Abstract
Thyroid carcinomas are the most frequently occurring tumours in the endocrine system. Metallothioneins (MT) and Ki-67 proteins are present in intensely proliferating cells, and their expression has been observed in numerous tumours, including thyroid tumours. The purpose of this study was to analyse the relationship between intensity of MT expression and Ki-67 antigen on one hand and histological features of the examined thyroid tumours on the other. The investigated material included 186 archival paraffin blocks with samples of various thyroid tissues, obtained from the Chair and Department of Pathomorphology, Medical University of Wroclaw. In paraffin sections, immunohistochemical reactions were performed with the use of monoclonal anti-MT (I/II) and anti-Ki-67 antibodies. Intensity of MT and Ki-67 antigen expression was evaluated using a light microscope using the semi-quantitative method of Remmele. A significant difference in MT expression was noted between different tumours of the thyroid: the highest expression was detected in follicular carcinoma and the lowest was detected in medullary carcinoma. Expression of MT was also significantly elevated in follicular carcinoma as compared to follicular adenoma. On the other hand, no significant differences were seen between expression of Ki-67 antigen in follicular adenoma and follicular carcinoma. Moreover, these investigations detected no correlation between the expression of MT and Ki-67 antigen in follicular adenoma and follicular carcinoma. In view of the obtained results, the expression of MT can be considered as a potential marker of differentiation between the two types of thyroid tumours, which are otherwise difficult to differentiate.

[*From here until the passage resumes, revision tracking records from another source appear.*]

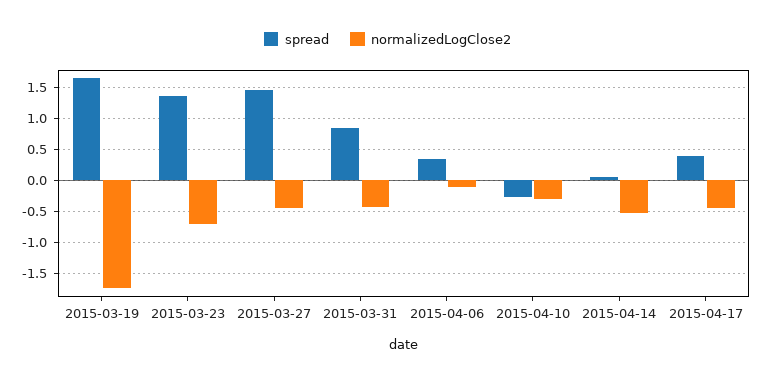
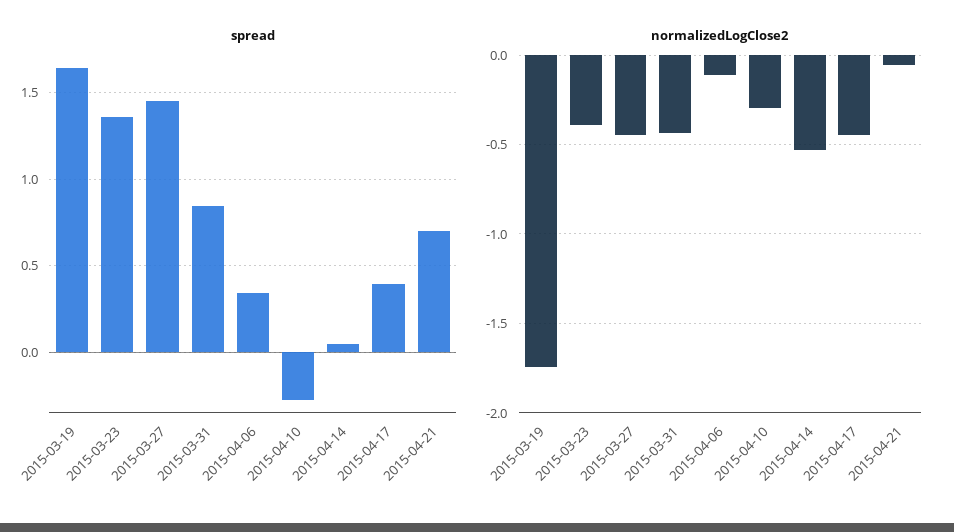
normalizedLogClose2, 2015-03-23: -0.7 -> -0.4
spread, 2015-04-21: none -> 0.7
normalizedLogClose2, 2015-04-21: none -> -0.05

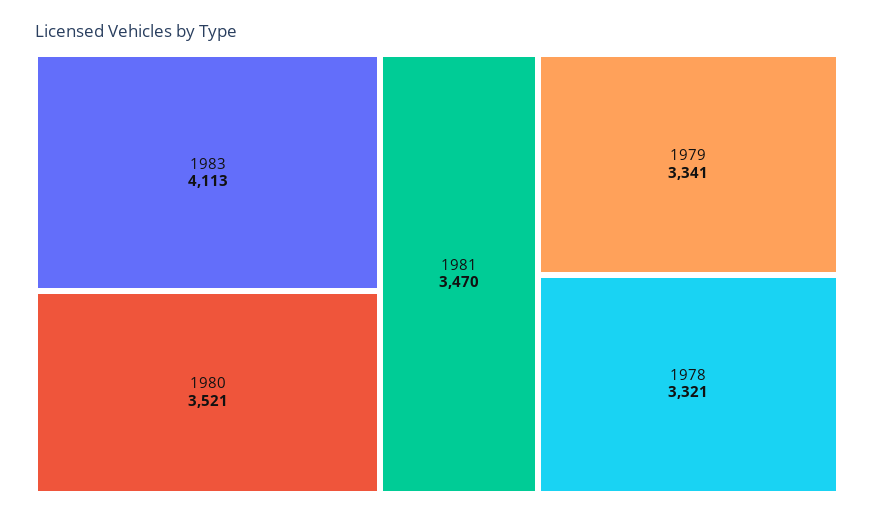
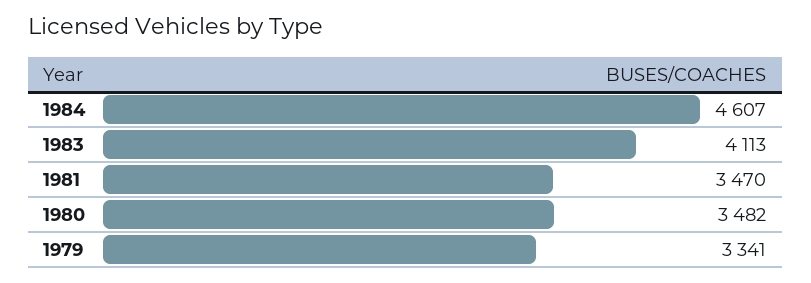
1980: 3521 -> 3482
1978: 3321 -> none
1984: none -> 4607

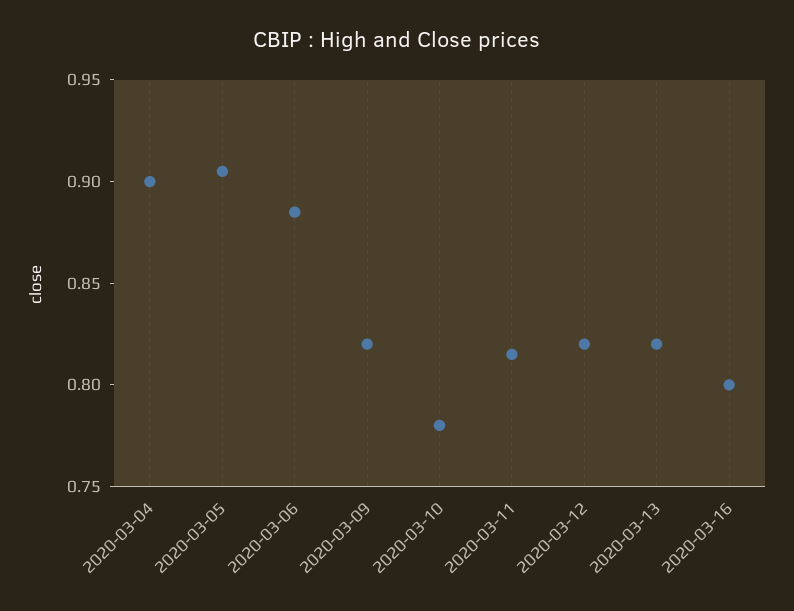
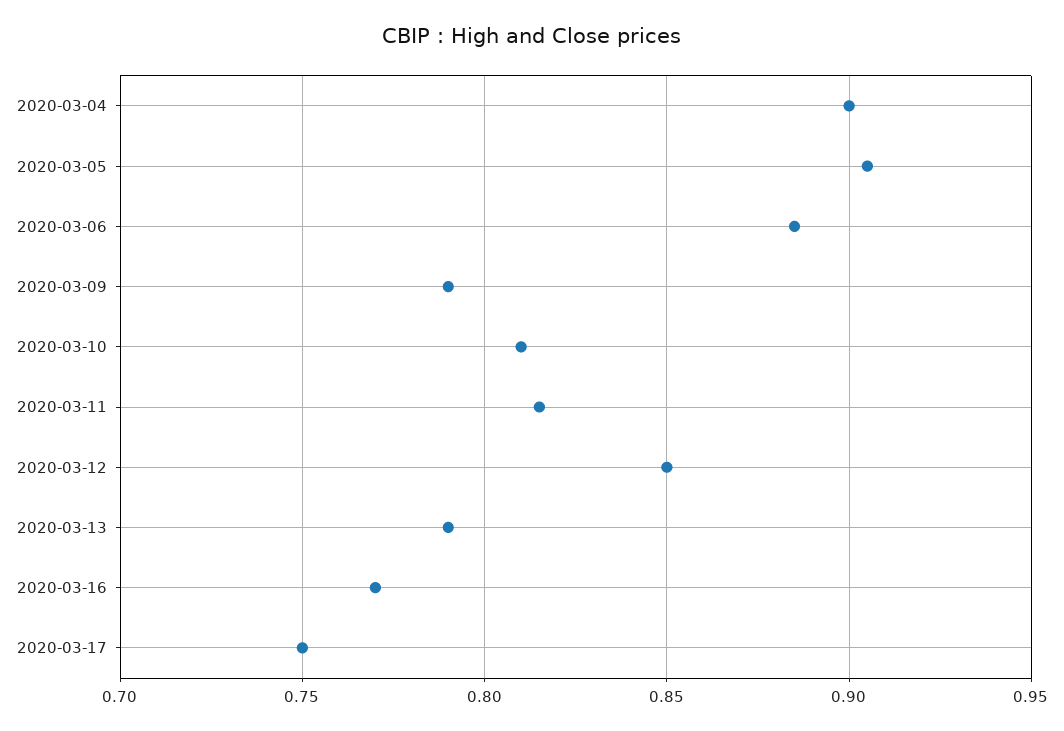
2020-03-09: 0.82 -> 0.79
2020-03-10: 0.78 -> 0.81
2020-03-12: 0.82 -> 0.85
2020-03-13: 0.82 -> 0.79
2020-03-16: 0.8 -> 0.77
2020-03-17: none -> 0.75

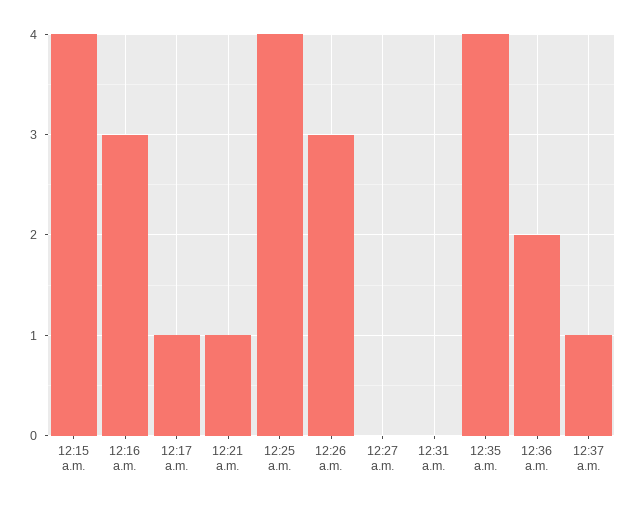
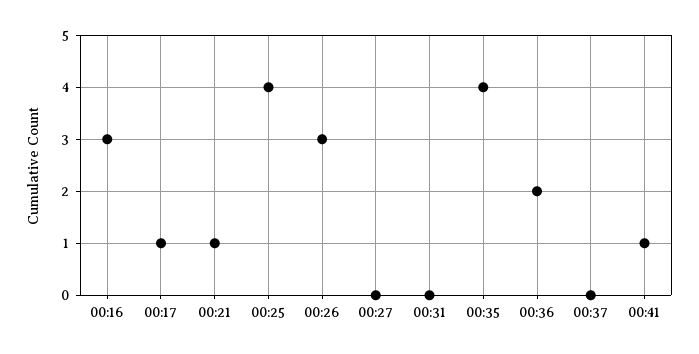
12:15 a.m.: 4 -> none
12:37 a.m.: 1 -> 0
00:41: none -> 1

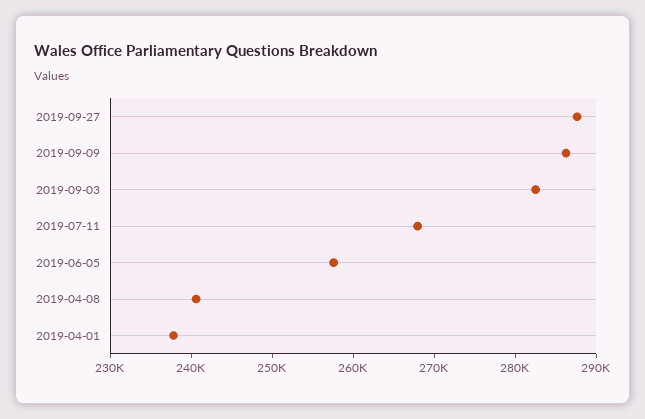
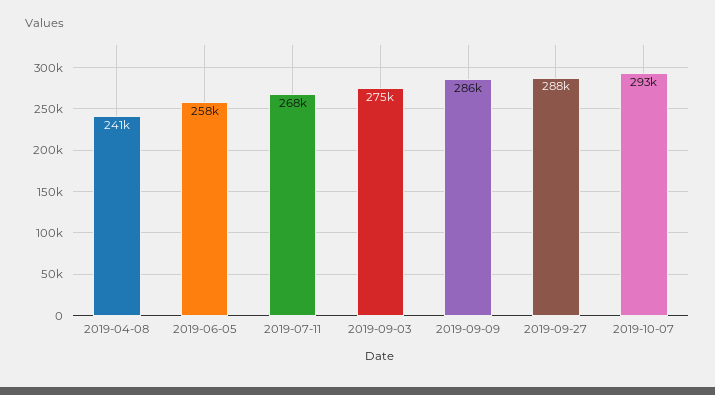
2019-09-03: 282000 -> 275000
2019-04-01: 238000 -> none
2019-10-07: none -> 293000

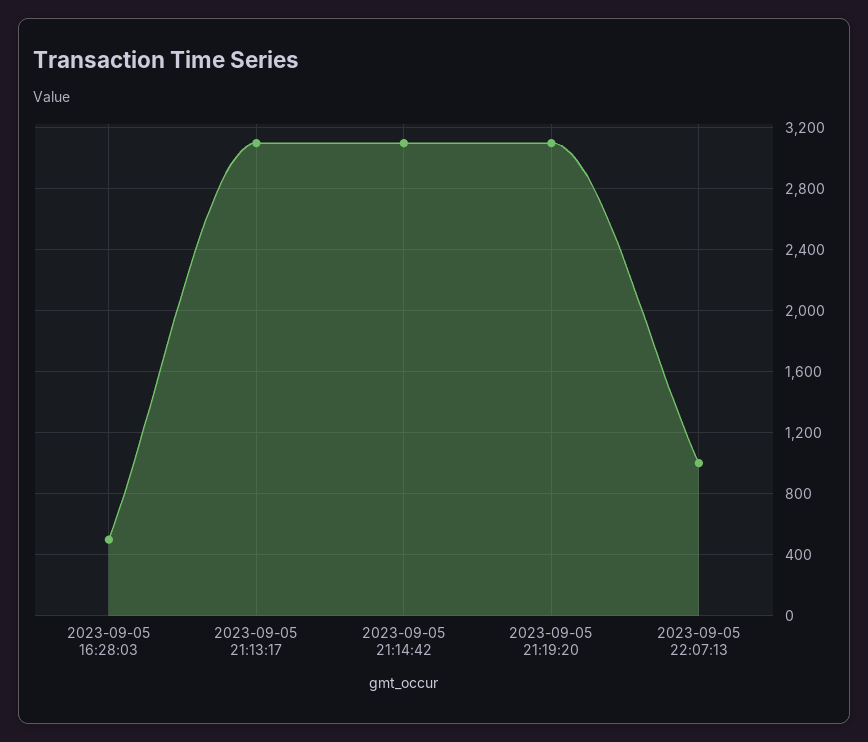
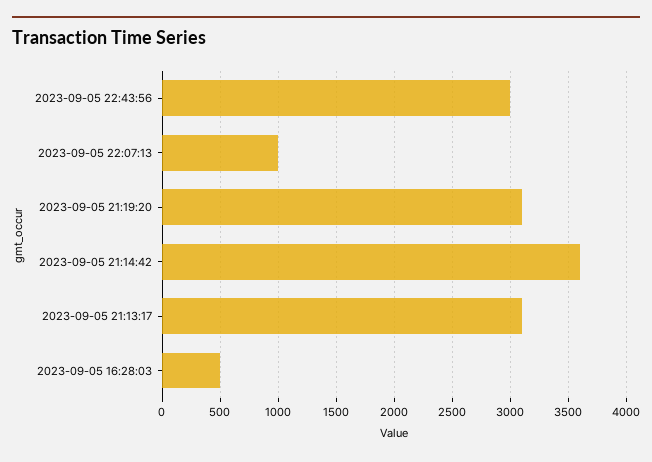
2023-09-05 21:14:42: 3100 -> 3600
2023-09-05 22:43:56: none -> 3000

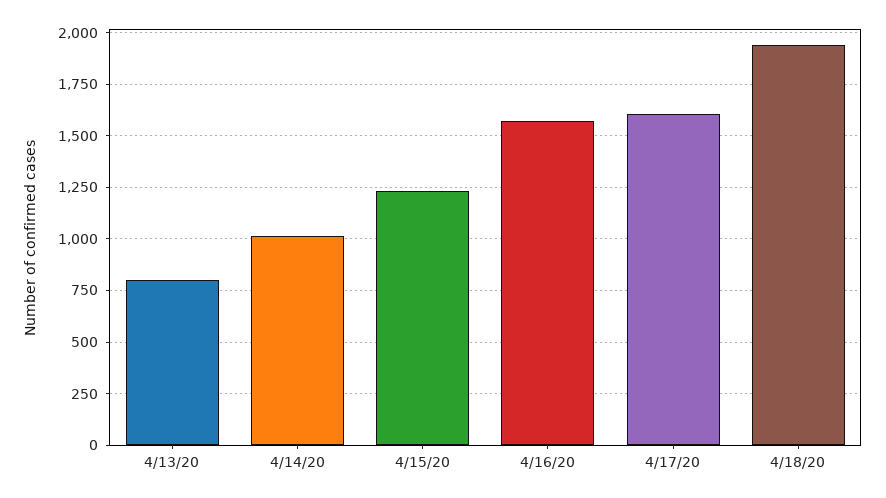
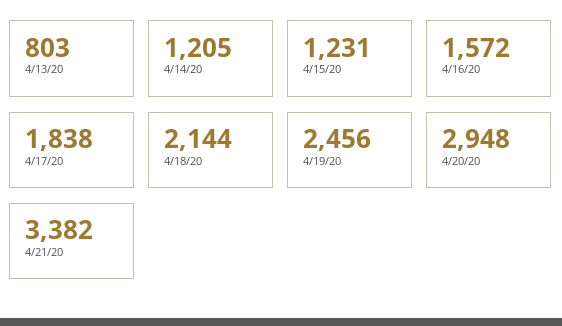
4/14/20: 1000 -> 1205
4/17/20: 1600 -> 1838
4/18/20: 1950 -> 2144
4/19/20: none -> 2456
4/20/20: none -> 2948
4/21/20: none -> 3382

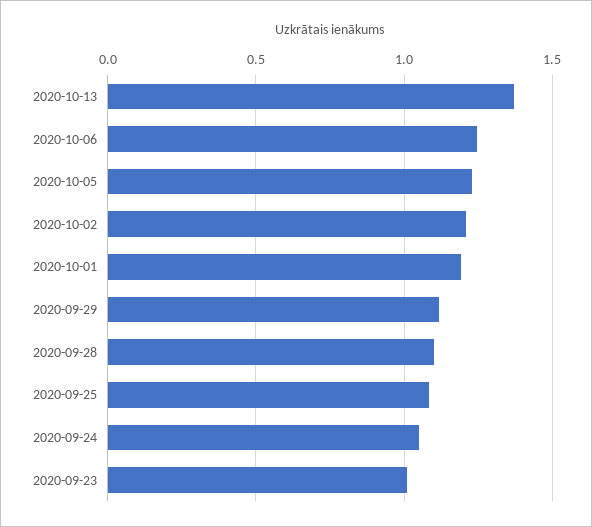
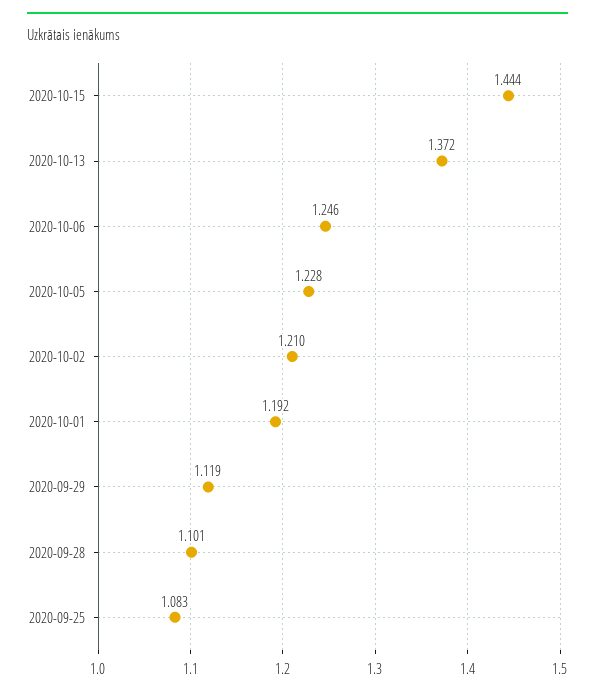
2020-09-24: 1.05 -> none
2020-09-23: 1 -> none
2020-10-15: none -> 1.444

Carcinomas of the endocrine glands and organs are manifested relatively infrequently. Tumours of the thyroid gland are noted most frequently, comprising 1.8% out of 1.28 million new cases of extradermal cancer, which resulted in 0.41% of 555,500 deaths due to these tumours in the United States in 2002 (1). The highly differentiated carcinomas (papillary and follicular carcinomas) develop from cells of thyroid follicles and they develop most frequently in young, while poorly differentiated anaplastic carcinomas are more frequent in people over 60 years of age. The papillary carcinoma accounts for 70-80% of thyroid tumours and is regarded to be the least aggressive form of carcinoma of the thyroid (2). In turn, follicular carcinoma accounts for 5-15% cases of cancer in the thyroid. Due to difficulties encountered in its differentiation from follicular adenoma, a benign lesion, the two types of tumours are described as follicular tumours. Their differentiation can be executed exclusively in the post-surgical preparation, but the lesions cannot be distinguished using a targeted fine-needle aspiration biopsy (3). Other types of thyroid cancer, such as anaplastic carcinoma (5%) and medullary carcinoma (3-5%) are much less frequent and do not pose great difficulties in histopathological diagnosis (3).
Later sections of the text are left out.